A) You need to delete the output folder because the driver will attempt to create the output folder based on the argument provided.
Q) Am able to run the dev_data and it is generating results. But if I ran the same code on the full data I am getting an error. The job is running for till map 25% and then it throws an error?
A) Please check that you have all the files uploaded just fine, and you should have 3035 files in full_data.
Q) Starting VM instance failed
When I try to start the VM instances, for some of them it shows the message: Error: Quota “CPUS” exceeded: Limit 8.0?
A) If you get an error saying that you’ve exceeded your quota, reduce the number of worker nodes or choose a Machine Type(for master and worker) with fewer vCPUs.

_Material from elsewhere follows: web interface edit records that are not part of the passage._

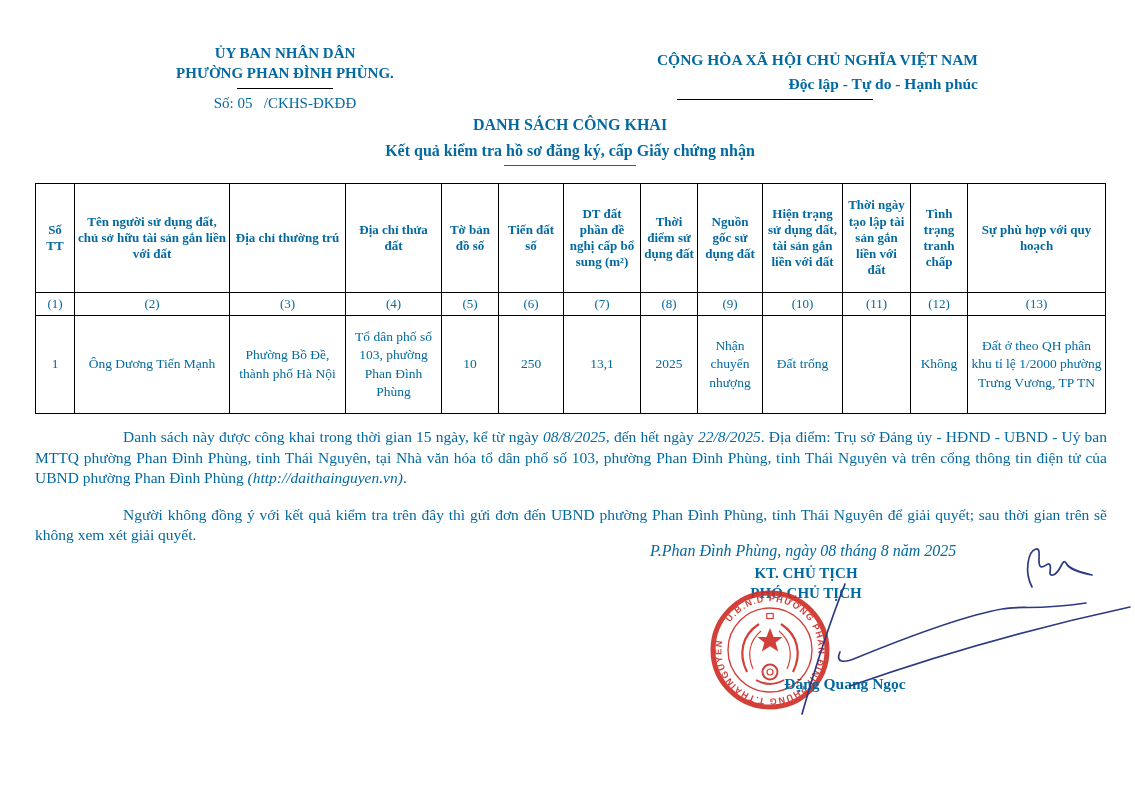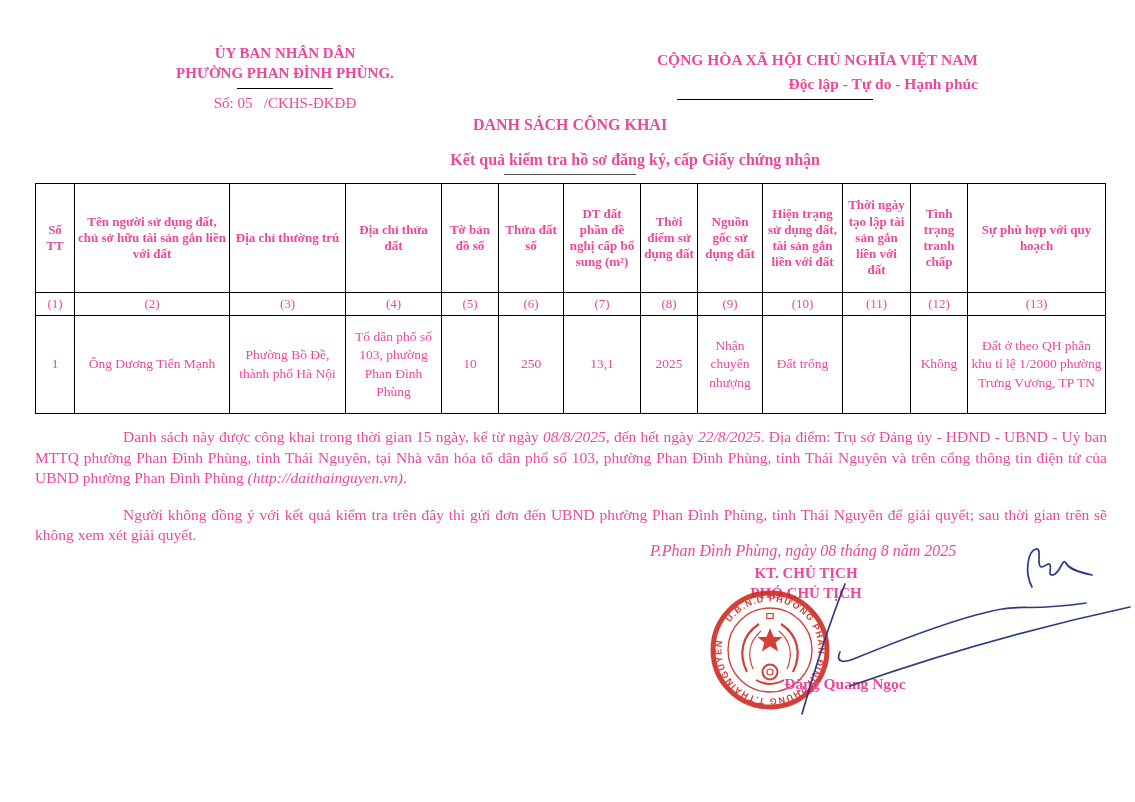--- a/index.html
+++ b/index.html
@@ -1,40 +1,40 @@
 <!DOCTYPE html>
 <html lang="vi"><head>
 <meta charset="utf-8">
 <style>
   html,body{margin:0;padding:0;background:#ffffff;}
   .page{
     position:relative;
     width:1135px;height:802px;
     background:#ffffff;
     font-family:"Liberation Serif","DejaVu Serif",serif;
-    color:#ec4899;
+    color:#0369a1;
     overflow:hidden;
   }
   .abs{position:absolute;}
   .i{font-style:italic;}
 
   
   .hdr-left{left:140px;top:44px;width:290px;text-align:center;line-height:1.3;}
   .hdr-left .l1,.hdr-left .l2{font-size:15px;font-weight:bold;}
   .hdr-left .rule{width:96px;border-top:1.5px solid #000;margin:5px auto 0;}
   .hdr-left .docnum{margin-top:5px;font-size:15px;white-space:pre;}
   .hdr-right{left:572px;top:50px;width:406px;text-align:right;line-height:1.35;}
   .hdr-right .l1{font-size:15.5px;font-weight:bold;}
   .hdr-right .l2{font-size:15.5px;font-weight:bold;margin-top:3px;}
   .hdr-right .rule{width:196px;border-top:1.5px solid #000;margin:4px auto 0;}
 
   
   .title-block{left:320px;top:115px;width:500px;text-align:center;line-height:1.3;}
   .title-block .l1{font-size:16px;font-weight:bold;}
-  .title-block .l2{font-size:16px;font-weight:bold;margin-top:14px;text-align:right;}
+  .title-block .l2{font-size:16px;font-weight:bold;margin-top:5px;}
   .title-block .rule{width:132px;border-top:1.5px solid #555;margin:3px auto 0;}
 
   
   .tbl-wrap{left:35px;top:183px;}
   table.pub{border-collapse:collapse;table-layout:fixed;width:1070px;}
   table.pub td{
     border:1px solid #000;
     text-align:center;vertical-align:middle;
     padding:2px 3px;overflow:hidden;
     font-size:13px;line-height:1.25;
@@ -97,21 +97,21 @@
           <col style="width:57px">
         <col style="width:138px">
       </colgroup>
       <tbody>
           <tr class="hdr">
         <td>Số TT</td>
         <td>Tên người sử dụng đất, chủ sở hữu tài sản gắn liền  với đất</td>
         <td>Địa chỉ thường trú</td>
         <td>Địa chỉ thửa đất</td>
         <td>Tờ bản đồ số</td>
-        <td>Thửa đất số</td>
+        <td>Tiến đất số</td>
         <td>DT đất phần đề nghị cấp bổ sung (m²)</td>
         <td>Thời điểm sử dụng đất</td>
         <td>Nguồn gốc sử dụng đất</td>
         <td>Hiện trạng sử dụng đất, tài sản gắn liền với đất</td>
         <td>Thời ngày tạo lập tài sản gắn liền với đất</td>
         <td>Tình trạng tranh chấp</td>
         <td>Sự phù hợp với quy hoạch</td>
       </tr>
       <tr class="idx">
         <td>(1)</td>

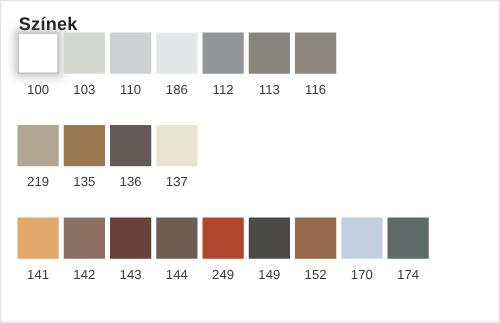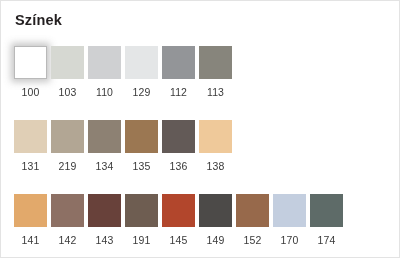--- a/index.html
+++ b/index.html
@@ -30,21 +30,21 @@
     font-size: 14.5px;
     font-weight: bold;
     letter-spacing: 0.2px;
     color: #231f20;
     line-height: 18px;
     white-space: nowrap;
   }
   .swatch-grid {
     position: absolute;
     left: 13px;
-    top: 45px;
+    top: 25px;
     width: 374px;
     display: flex;
     flex-direction: column;
     gap: 22px;
   }
   .swatch-row {
     display: flex;
     flex-direction: row;
     gap: 4px;
   }
@@ -92,77 +92,73 @@
         <div class="swatch-cell">
           <span class="swatch-chip" style="background: rgb(214, 216, 210);"></span>
           <span class="swatch-label">103</span>
         </div>
         <div class="swatch-cell">
           <span class="swatch-chip" style="background: rgb(207, 208, 210);"></span>
           <span class="swatch-label">110</span>
         </div>
         <div class="swatch-cell">
           <span class="swatch-chip" style="background: rgb(228, 230, 231);"></span>
-          <span class="swatch-label">129</span>
+          <span class="swatch-label">186</span>
         </div>
         <div class="swatch-cell">
           <span class="swatch-chip" style="background: rgb(147, 149, 152);"></span>
           <span class="swatch-label">112</span>
         </div>
         <div class="swatch-cell">
           <span class="swatch-chip" style="background: rgb(135, 133, 124);"></span>
           <span class="swatch-label">113</span>
         </div>
+        <div class="swatch-cell">
+          <span class="swatch-chip" style="background: rgb(141, 135, 126);"></span>
+          <span class="swatch-label">116</span>
+        </div>
       </div>
       <div class="swatch-row">
         <div class="swatch-cell">
-          <span class="swatch-chip" style="background: rgb(224, 207, 182);"></span>
-          <span class="swatch-label">131</span>
-        </div>
-        <div class="swatch-cell">
           <span class="swatch-chip" style="background: rgb(178, 166, 148);"></span>
           <span class="swatch-label">219</span>
-        </div>
-        <div class="swatch-cell">
-          <span class="swatch-chip" style="background: rgb(141, 129, 115);"></span>
-          <span class="swatch-label">134</span>
         </div>
         <div class="swatch-cell">
           <span class="swatch-chip" style="background: rgb(155, 119, 82);"></span>
           <span class="swatch-label">135</span>
         </div>
         <div class="swatch-cell">
           <span class="swatch-chip" style="background: rgb(99, 90, 87);"></span>
           <span class="swatch-label">136</span>
         </div>
         <div class="swatch-cell">
-          <span class="swatch-chip" style="background: rgb(239, 201, 154);"></span>
-          <span class="swatch-label">138</span>
+          <span class="swatch-chip" style="background: rgb(232, 228, 210);"></span>
+          <span class="swatch-label">137</span>
         </div>
       </div>
       <div class="swatch-row">
         <div class="swatch-cell">
           <span class="swatch-chip" style="background: rgb(226, 169, 107);"></span>
           <span class="swatch-label">141</span>
         </div>
         <div class="swatch-cell">
           <span class="swatch-chip" style="background: rgb(141, 112, 100);"></span>
           <span class="swatch-label">142</span>
         </div>
         <div class="swatch-cell">
           <span class="swatch-chip" style="background: rgb(104, 65, 58);"></span>
           <span class="swatch-label">143</span>
         </div>
         <div class="swatch-cell">
           <span class="swatch-chip" style="background: rgb(110, 93, 81);"></span>
-          <span class="swatch-label">191</span>
+          <span class="swatch-label">144</span>
         </div>
         <div class="swatch-cell">
           <span class="swatch-chip" style="background: rgb(178, 70, 44);"></span>
-          <span class="swatch-label">145</span>
+          <span class="swatch-label">249</span>
         </div>
         <div class="swatch-cell">
           <span class="swatch-chip" style="background: rgb(76, 74, 72);"></span>
           <span class="swatch-label">149</span>
         </div>
         <div class="swatch-cell">
           <span class="swatch-chip" style="background: rgb(151, 105, 75);"></span>
           <span class="swatch-label">152</span>
         </div>
         <div class="swatch-cell">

Q) Did anyone run into a situation where if you go under Dataproc > Clusters > (name of cluster instance) > VM instances > SSH, the only available option is to use another SSH client?
A) You probably didn’t start the VM instances. Every time you disable billing and enable billing, you need to start VMs manually.
Q) Error enabling DataProc API
A) shut down project and create new one
Q) No space between DocID:count pairs in the output file after merge?
Q) “message” : “982699654446-compute@developer.gserviceaccount.com does not have storage.objects.get access to dataproc-60450493-bff5-4160-8156-fcb96702ebf0us/full_data_new/32229287.txt.”, “reason” : “forbidden”
A) If you’re using a custom service account, you still have to give reader access to the Default service account <your-project-number>-compute@developer.gserviceaccount.com
Important Points:
#P1) Output folder Number of parts generated – can be any number
#P2) Manually inspect output.txt and copy lines for the words from it and create a new txt file named index.txt. – for the 8 words
#P3) start worker nodes before submitting job to cluster
#P4) No Sysout – write in logs from reduce function
#P5)jar tvf jar_file_name – to list class files archived for a jar
#P6)space in your folder name which is treated as illegal character – throws error
#P7)Every time you disable billing and enable billing, you need to start VMs manually.